*** Opening Given entries ***
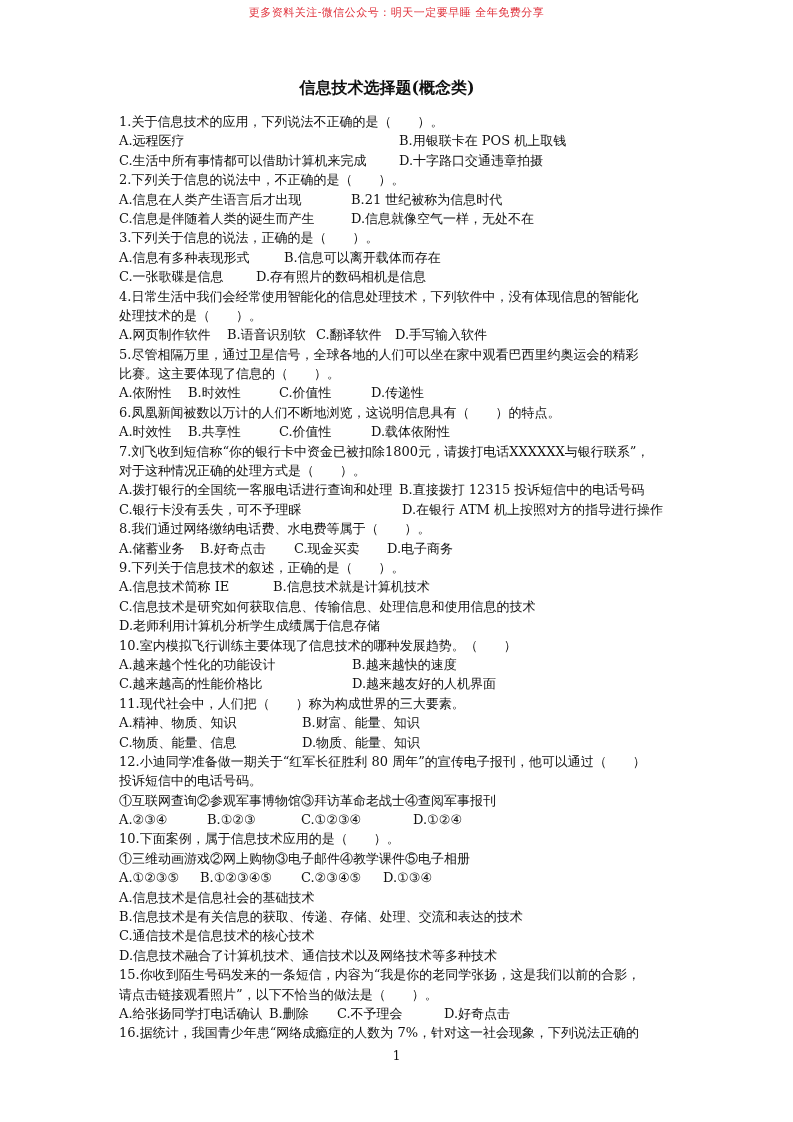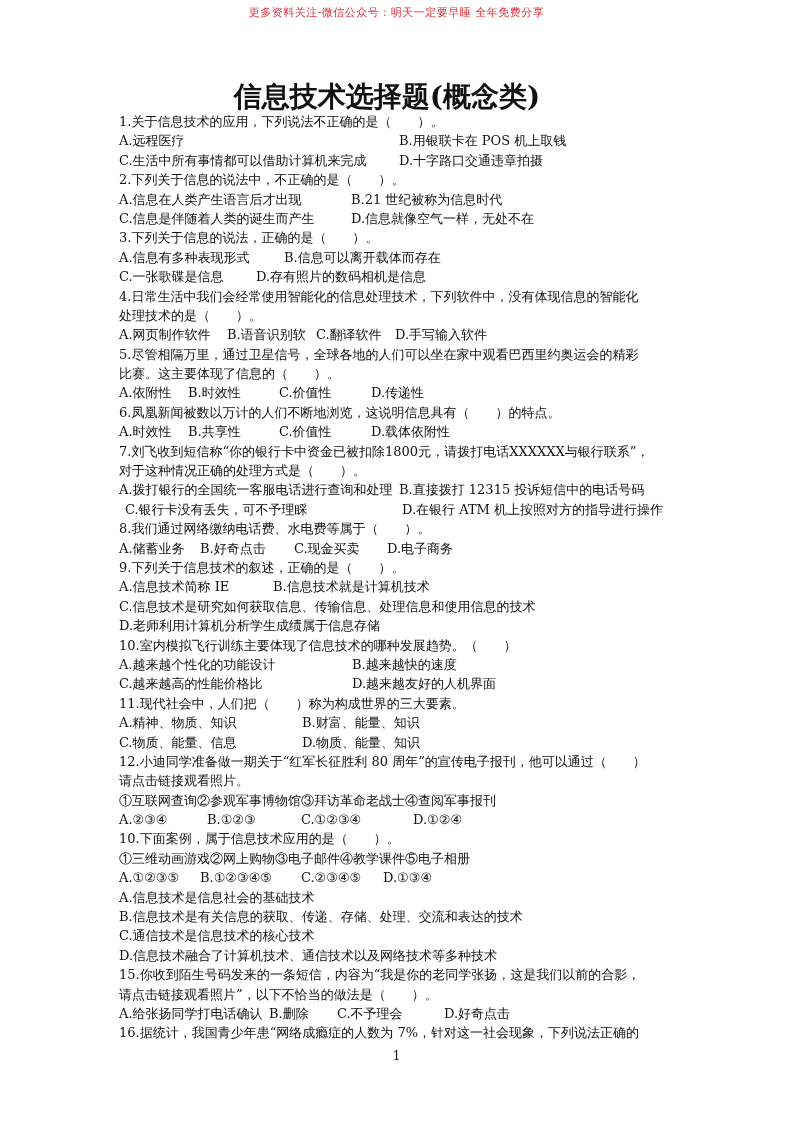--- a/index.html
+++ b/index.html
@@ -2,21 +2,21 @@
 <html><head>
 <meta charset="utf-8">
 <style>
   html, body { margin:0; padding:0; background:#ffffff; }
   body { width:793px; height:1122px; position:relative; overflow:hidden;
          font-family:"DejaVu Serif","Liberation Serif",serif; color:#111; }
   .banner { position:absolute; top:5px; left:0; width:793px; text-align:center;
             font-size:11px; color:#e0303a; letter-spacing:0.5px;
             font-family:"DejaVu Serif","Liberation Serif",serif; }
   .title { position:absolute; top:78px; left:0; width:774px; text-align:center;
-           font-size:28px; font-weight:bold; }
+           font-size:16px; font-weight:bold; }
   .content { position:absolute; top:112px; left:119px; width:570px; }
   .line { height:19.4px; line-height:19.4px; font-size:13px; white-space:nowrap; position:relative; }
   .line span.col { position:absolute; top:0; }
   .pagenum { position:absolute; top:1049px; left:0; width:793px; text-align:center; font-size:12px; }
 </style>
 </head>
 <body>
 
 <div class="banner">更多资料关注-微信公众号：明天一定要早睡 全年免费分享</div>
 <div class="title">信息技术选择题(概念类)</div>
@@ -91,21 +91,21 @@
       <span class="col" style="left: 0px;">7.刘飞收到短信称“你的银行卡中资金已被扣除1800元，请拨打电话XXXXXX与银行联系”，</span>
     </div>
     <div class="line">
       <span class="col" style="left: 0px;">对于这种情况正确的处理方式是（　　）。</span>
     </div>
     <div class="line">
       <span class="col" style="left: 0px;">A.拨打银行的全国统一客服电话进行查询和处理</span>
       <span class="col" style="left: 280px;">B.直接拨打 12315 投诉短信中的电话号码</span>
     </div>
     <div class="line">
-      <span class="col" style="left: 6px;">C.银行卡没有丢失，可不予理睬</span>
+      <span class="col" style="left: 0px;">C.银行卡没有丢失，可不予理睬</span>
       <span class="col" style="left: 283px;">D.在银行 ATM 机上按照对方的指导进行操作</span>
     </div>
     <div class="line">
       <span class="col" style="left: 0px;">8.我们通过网络缴纳电话费、水电费等属于（　　）。</span>
     </div>
     <div class="line">
       <span class="col" style="left: 0px;">A.储蓄业务</span>
       <span class="col" style="left: 81px;">B.好奇点击</span>
       <span class="col" style="left: 175px;">C.现金买卖</span>
       <span class="col" style="left: 268px;">D.电子商务</span>
@@ -142,21 +142,21 @@
       <span class="col" style="left: 183px;">B.财富、能量、知识</span>
     </div>
     <div class="line">
       <span class="col" style="left: 0px;">C.物质、能量、信息</span>
       <span class="col" style="left: 183px;">D.物质、能量、知识</span>
     </div>
     <div class="line">
       <span class="col" style="left: 0px;">12.小迪同学准备做一期关于“红军长征胜利 80 周年”的宣传电子报刊，他可以通过（　　）</span>
     </div>
     <div class="line">
-      <span class="col" style="left: 0px;">请点击链接观看照片。</span>
+      <span class="col" style="left: 0px;">投诉短信中的电话号码。</span>
     </div>
     <div class="line">
       <span class="col" style="left: 0px;">①互联网查询②参观军事博物馆③拜访革命老战士④查阅军事报刊</span>
     </div>
     <div class="line">
       <span class="col" style="left: 0px;">A.②③④</span>
       <span class="col" style="left: 88px;">B.①②③</span>
       <span class="col" style="left: 182px;">C.①②③④</span>
       <span class="col" style="left: 294px;">D.①②④</span>
     </div>

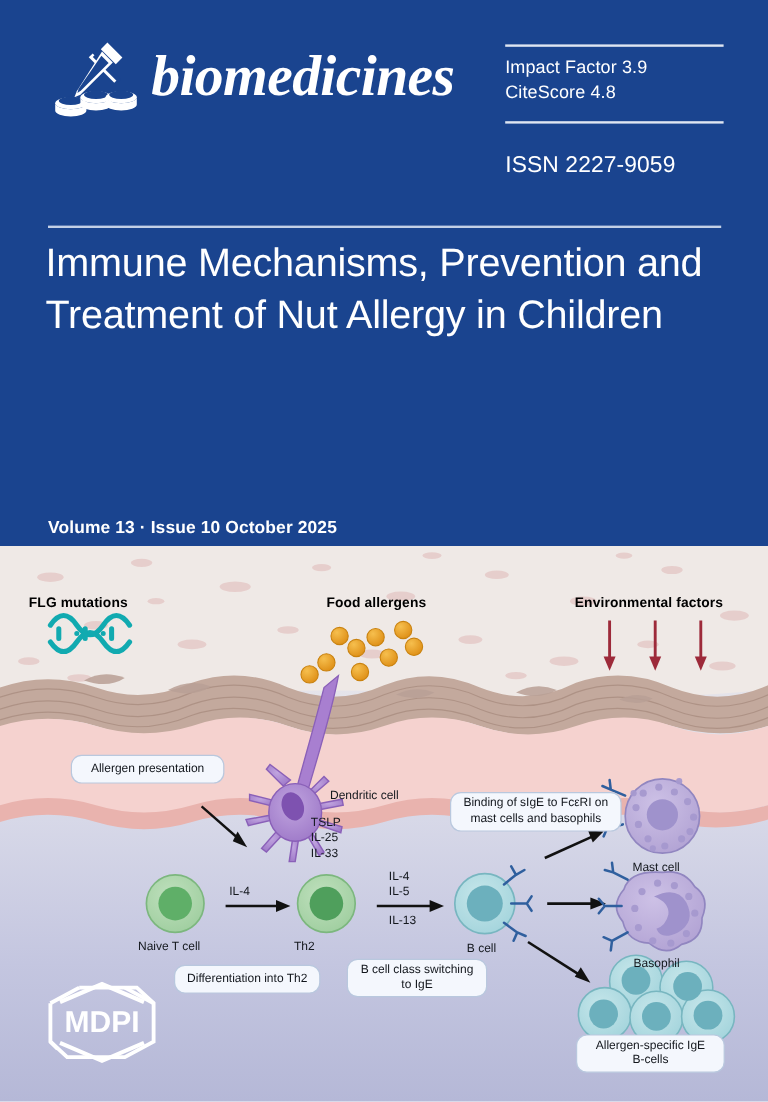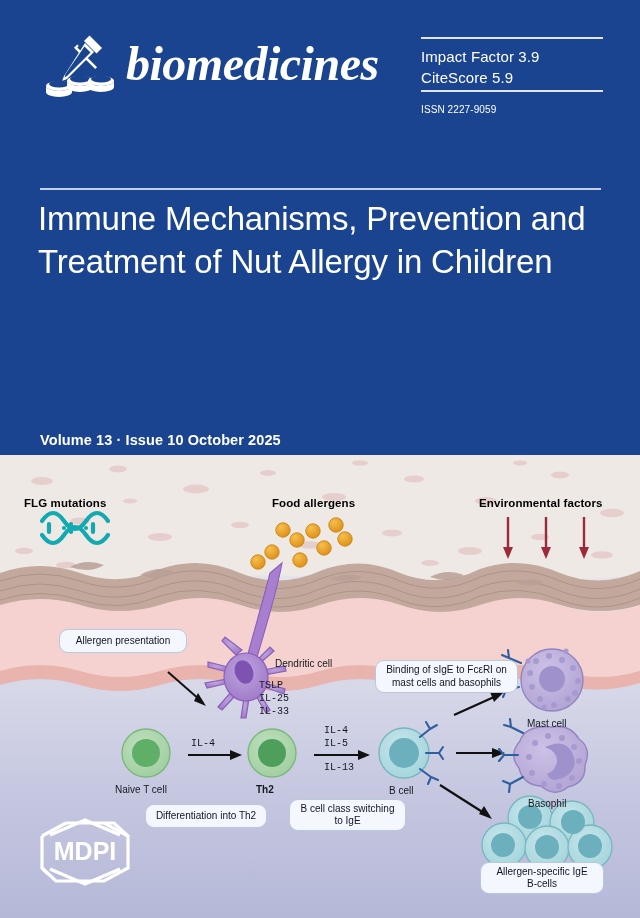--- a/index.html
+++ b/index.html
@@ -20,23 +20,23 @@
   .logo-mark { width:78px; height:70px; }
   .journal-name {
     font-family:"Liberation Serif", serif;
     font-style:italic; font-weight:700;
     font-size:48px; color:#ffffff; letter-spacing:-0.5px;
     margin-left:8px; line-height:1;
     padding-bottom:6px;
   }
   .metrics { position:absolute; right:37px; top:37px; width:182px; color:#fff; }
   .metrics .rule { height:2px; background:#dfe6f2; width:100%; }
-  .metrics .m-list { padding:7px 0 1px 0; }
+  .metrics .m-list { padding:7px 0 12px 0; }
   .metrics .m-list div { font-size:15px; line-height:1.42; font-weight:400; letter-spacing:0.1px; }
-  .metrics .issn { padding-top:0; font-size:10px; font-weight:400; letter-spacing:0.1px;margin-top:12px; }
+  .metrics .issn { padding-top:24px; font-size:19px; font-weight:400; letter-spacing:0.1px; }
 
   .title-rule { position:absolute; left:40px; top:188px; width:561px; height:1.5px; background:#c3d0e6; }
   .cover-title {
     position:absolute; left:38px; top:198px; width:575px;
     font-size:33px; line-height:1.30; color:#fff; font-weight:400;
     letter-spacing:-0.2px;
   }
   .volume-line {
     position:absolute; left:40px; top:432px;
     font-size:14.5px; font-weight:700; color:#fff; letter-spacing:0.1px;
@@ -65,21 +65,21 @@
     white-space:pre-line;
   }
   .plain-label {
     position:absolute; color:#14181e; font-size:10px; line-height:1.25;
     white-space:pre-line;
   }
   .bold-label {
     position:absolute; color:#000; font-size:11.5px; font-weight:700; letter-spacing:0.1px;
   }
   .cyto {
-    position:absolute; color:#14181e; font-size:10px; line-height:1.28; white-space:pre-line;font-family:Liberation Mono, monospace;
+    position:absolute; color:#14181e; font-size:10px; line-height:1.28; white-space:pre-line;
   }
 
   
   .mdpi { position:absolute; left:36px; top:818px; width:98px; height:68px; }
 </style>
 </head>
 <body>
 
 <div class="cover">
 
@@ -109,21 +109,21 @@
           </g>
         </svg>
       </span>
       <span class="journal-name">biomedicines</span>
     </div>
 
     <div class="metrics">
       <div class="rule"></div>
       <div class="m-list">
         <div>Impact Factor 3.9</div>
-        <div>CiteScore 5.9</div>
+        <div>CiteScore 4.8</div>
       </div>
       <div class="rule"></div>
       <div class="issn">ISSN 2227-9059</div>
     </div>
 
     <div class="title-rule"></div>
     <div class="cover-title">Immune Mechanisms, Prevention and Treatment of Nut Allergy in Children</div>
     <div class="volume-line">Volume 13 · Issue 10 October 2025</div>
   </div>
 
@@ -404,21 +404,21 @@
 B-cells</div>
     <div class="lbl-box" style="left:289px; top:344px; width:117px; height:32px;">B cell class switching
 to IgE</div>
 
     <div class="cyto" style="left:191px; top:283px;">IL-4</div>
     <div class="cyto" style="left:324px; top:270px;">IL-4
 IL-5</div>
     <div class="cyto" style="left:324px; top:307px;">IL-13</div>
 
     <div class="plain-label" style="left:115px; top:329px;">Naive T cell</div>
-    <div class="plain-label" style="left:256px; top:329px;font-weight:bold;">Th2</div>
+    <div class="plain-label" style="left:245px; top:329px;">Th2</div>
     <div class="plain-label" style="left:389px; top:330px;">B cell</div>
     <div class="plain-label" style="left:527px; top:263px;">Mast cell</div>
     <div class="plain-label" style="left:528px; top:343px;">Basophil</div>
   </div>
 
   <div class="mdpi">
     <svg viewBox="0 0 98 68" width="98" height="68">
       <g fill="none" stroke="#ffffff" stroke-width="3.2">
         <path d="M6,18 L6,50 L12,56"></path>
         <path d="M6,18 L30,5"></path>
*** Closing Given entries ***
§ **Work item**: Scan the records above for the string "margin", and copy every line where it turns up.

§ **Result**:
   html, body { margin:0; padding:0; background:#ffffff; }
     margin-left:8px; line-height:1;
-  .metrics .issn { padding-top:0; font-size:10px; font-weight:400; letter-spacing:0.1px;margin-top:12px; }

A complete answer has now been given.